Para su sorpresa, el espín se mantuvo estable durante varios segundos, lo que ofrece esperanzas para un mayor control del núcleo magnético. Este estudio, publicado en Nature Communications, marca un avance en la detección cuántica a escala atómica.
El microscopio de efecto túnel (STM) consiste en una punta afilada a nivel atómico que puede «sentir» átomos individuales en una superficie y generar imágenes con resolución atómica. O, más precisamente, el STM solo puede percibir los electrones alrededor del núcleo atómico. Tanto los electrones como el núcleo de un átomo poseen la propiedad de ser pequeños imanes potenciales.
Dependiendo del tipo de átomo, cada uno porta una cantidad llamada «espín», el equivalente cuántico-mecánico del magnetismo. Hace una década, se midió por primera vez el movimiento del espín de un solo electrón utilizando un microscopio de efecto túnel (STM). El grupo de investigación de la TU Delft, liderado por el profesor Sander Otte, se preguntó: ¿podrían también leer con un STM la otra parte del átomo, el espín nuclear, en el tiempo?
Lectura del espín nuclear
El STM no es directamente sensible al espín nuclear, por lo que el equipo de investigación tuvo que leerlo indirectamente utilizando electrones. «La idea básica ya se demostró hace unos años, utilizando la llamada interacción hiperfina entre el electrón y el espín nuclear», explica Otte. «Sin embargo, esas primeras mediciones eran demasiado lentas para capturar el movimiento del espín nuclear en el tiempo».

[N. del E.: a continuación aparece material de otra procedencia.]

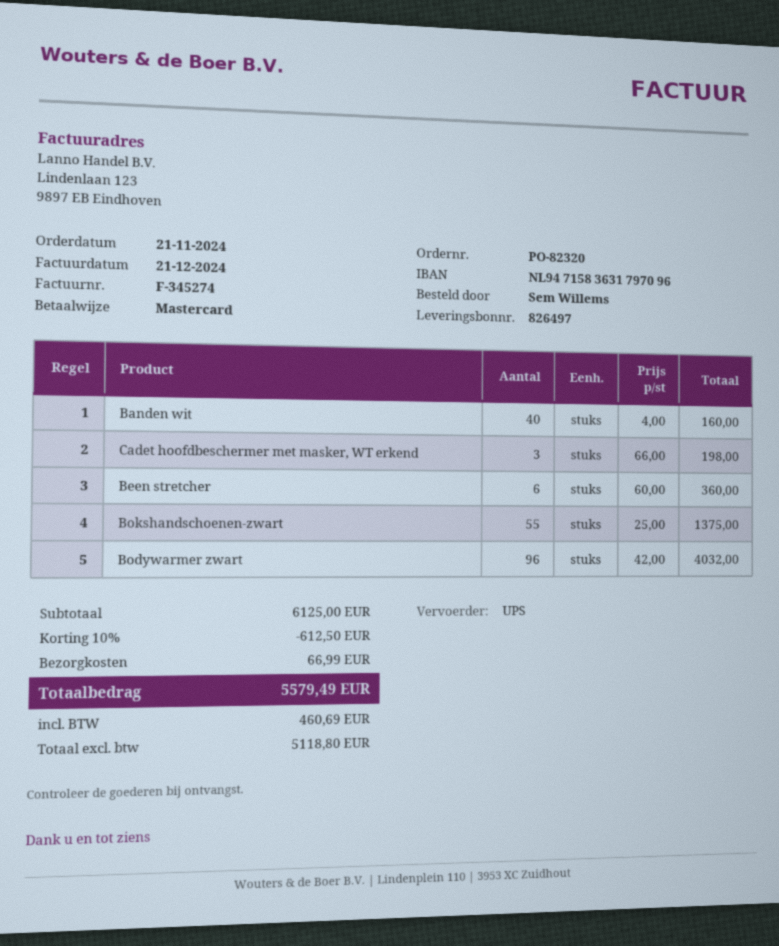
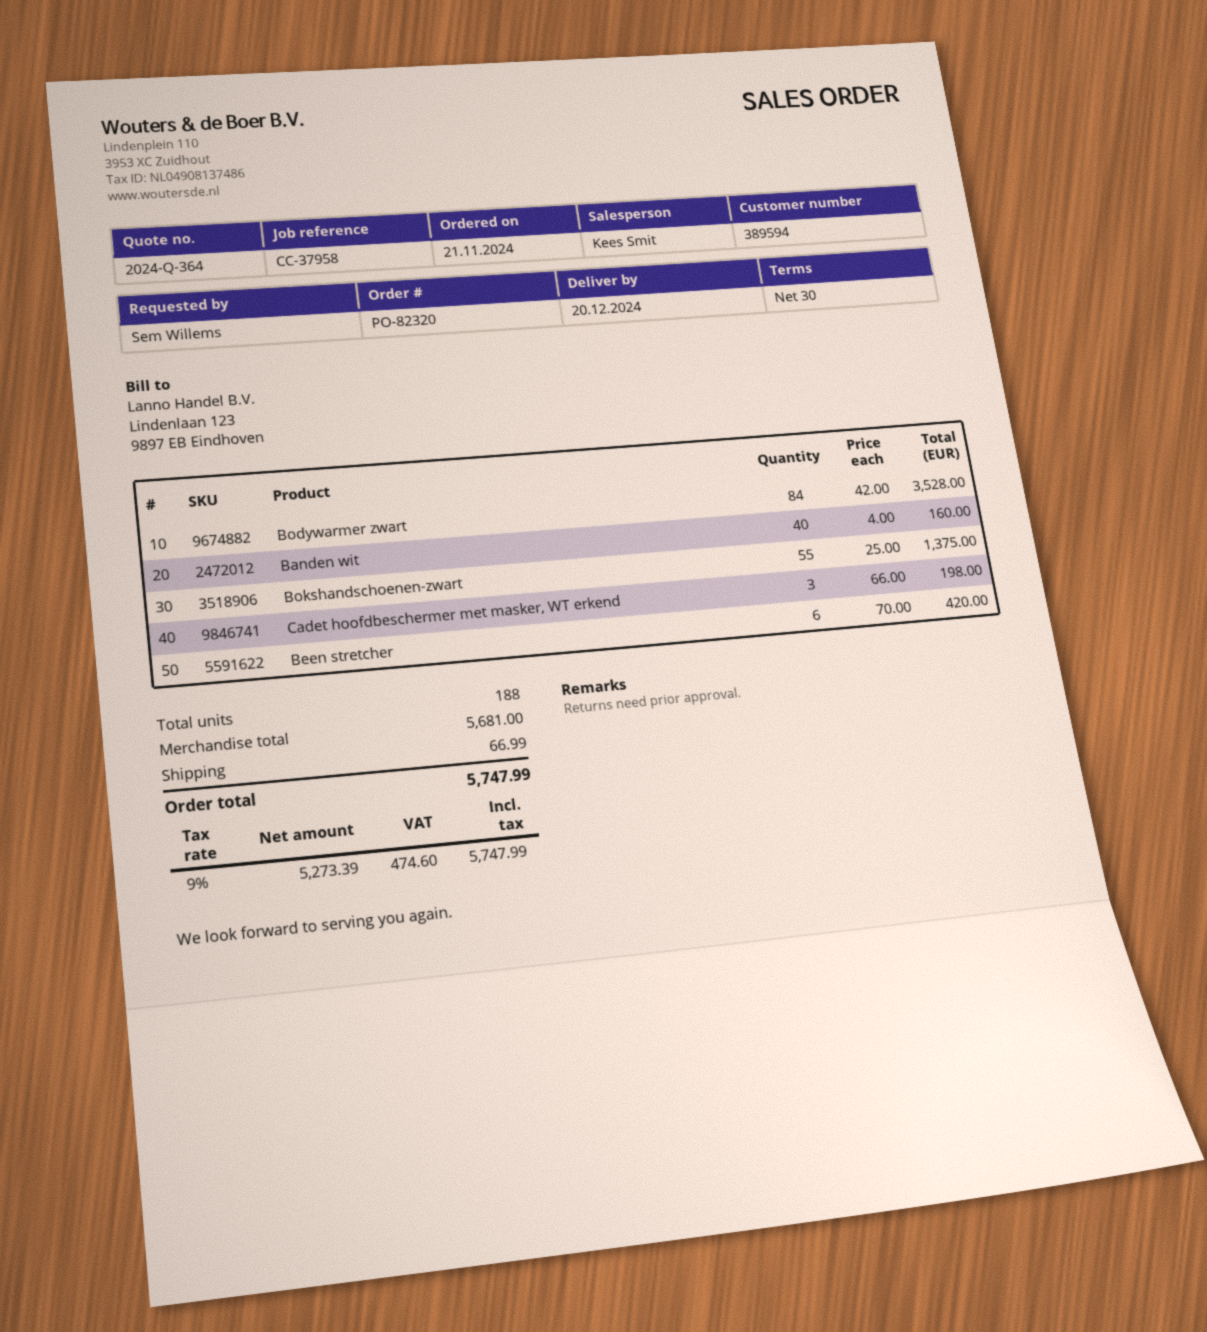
Been stretcher: 6 x 60.00 = 360.00 -> 6 x 70.00 = 420.00
Bodywarmer zwart: 96 x 42.00 = 4032.00 -> 84 x 42.00 = 3528.00
subtotal: 6125.00 -> 5681.00
discount: 10% = 612.50 -> none
net: 5118.80 -> 5273.39
tax: 460.69 -> 474.60
total: 5579.49 -> 5747.99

Los primeros autores del artículo, Evert Stolte y Jinwon Lee, se propusieron realizar mediciones rápidas en un átomo conocido por tener espín nuclear. Para su emoción, observaron en tiempo real en la pantalla de la computadora cómo la señal cambiaba entre dos niveles de energía diferentes.

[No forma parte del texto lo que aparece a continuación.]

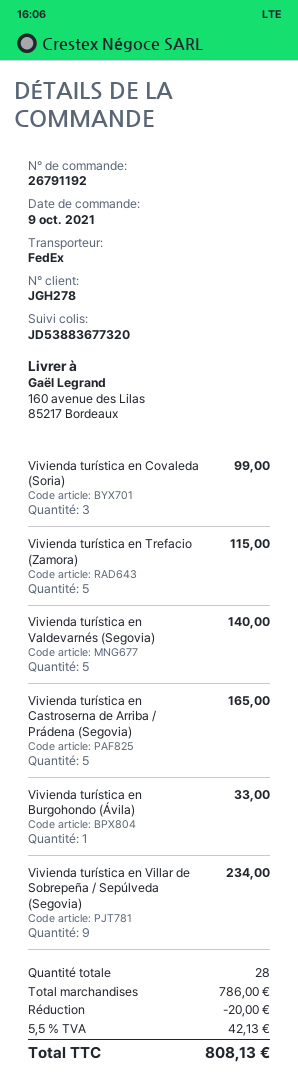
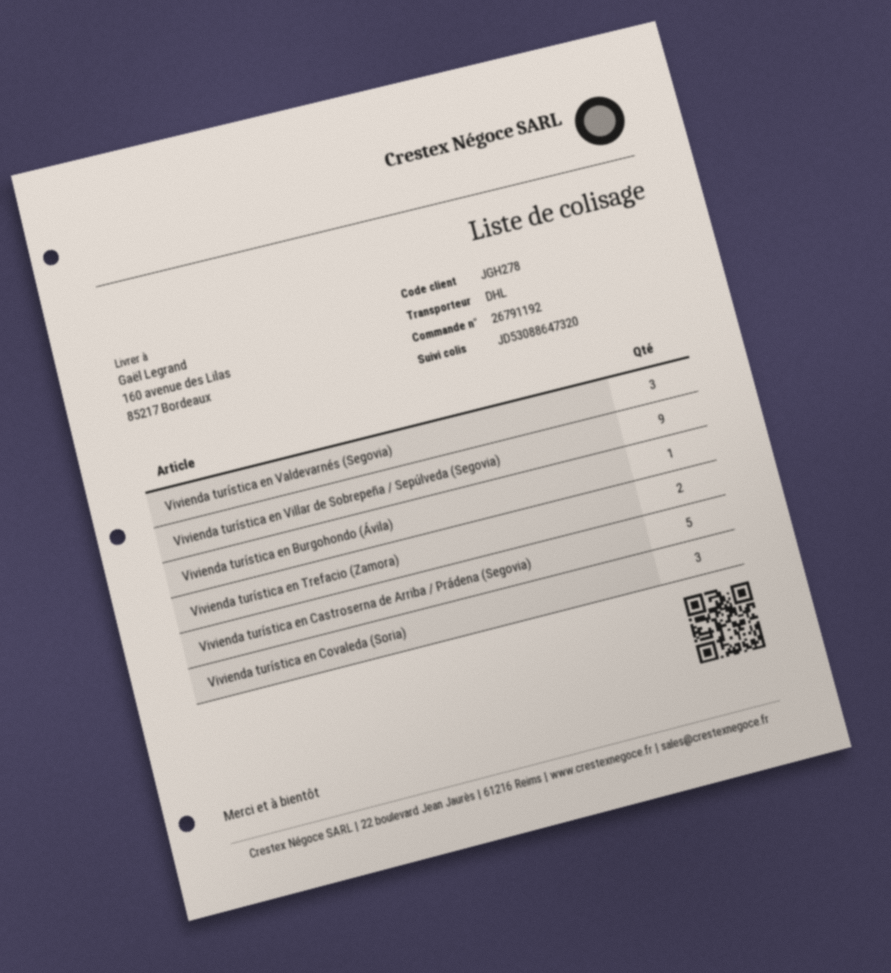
shipping method: FedEx -> DHL
tracking number: JD53883677320 -> JD53088647320
Vivienda turística en Trefacio (Zamora): 5 -> 2
Vivienda turística en Valdevarnés (Segovia): 5 -> 3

Stolte dice: «Pudimos demostrar que esta transición corresponde al volteo del espín nuclear de un estado cuántico a otro, y de vuelta».
Determinaron que el cambio de espín tarda aproximadamente cinco segundos, mucho más que muchos otros sistemas cuánticos accesibles para el STM. Por ejemplo, la vida útil del espín del electrón en el mismo átomo es solo de unos 100 nanosegundos.

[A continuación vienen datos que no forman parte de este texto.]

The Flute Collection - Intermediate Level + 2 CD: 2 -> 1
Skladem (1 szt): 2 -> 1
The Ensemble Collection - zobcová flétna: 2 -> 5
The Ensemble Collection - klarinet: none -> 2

Lectura de un solo disparo
Dado que los investigadores pudieron medir el espín nuclear más rápido de lo que cambia su estado, y (en su mayor parte) la medición en sí no provocó un cambio, lograron lo que se denomina «lectura de un solo disparo». Esto abre emocionantes posibilidades experimentales para el control del espín nuclear. Además, el progreso fundamental en la lectura y el control del espín nuclear en superficies podría, a largo plazo, contribuir a aplicaciones como la simulación cuántica o la detección cuántica a escala atómica.
Stolte dice: «El primer paso en cualquier nuevo experimento es poder medirlo, y eso es lo que hemos hecho con el espín nuclear a escala atómica».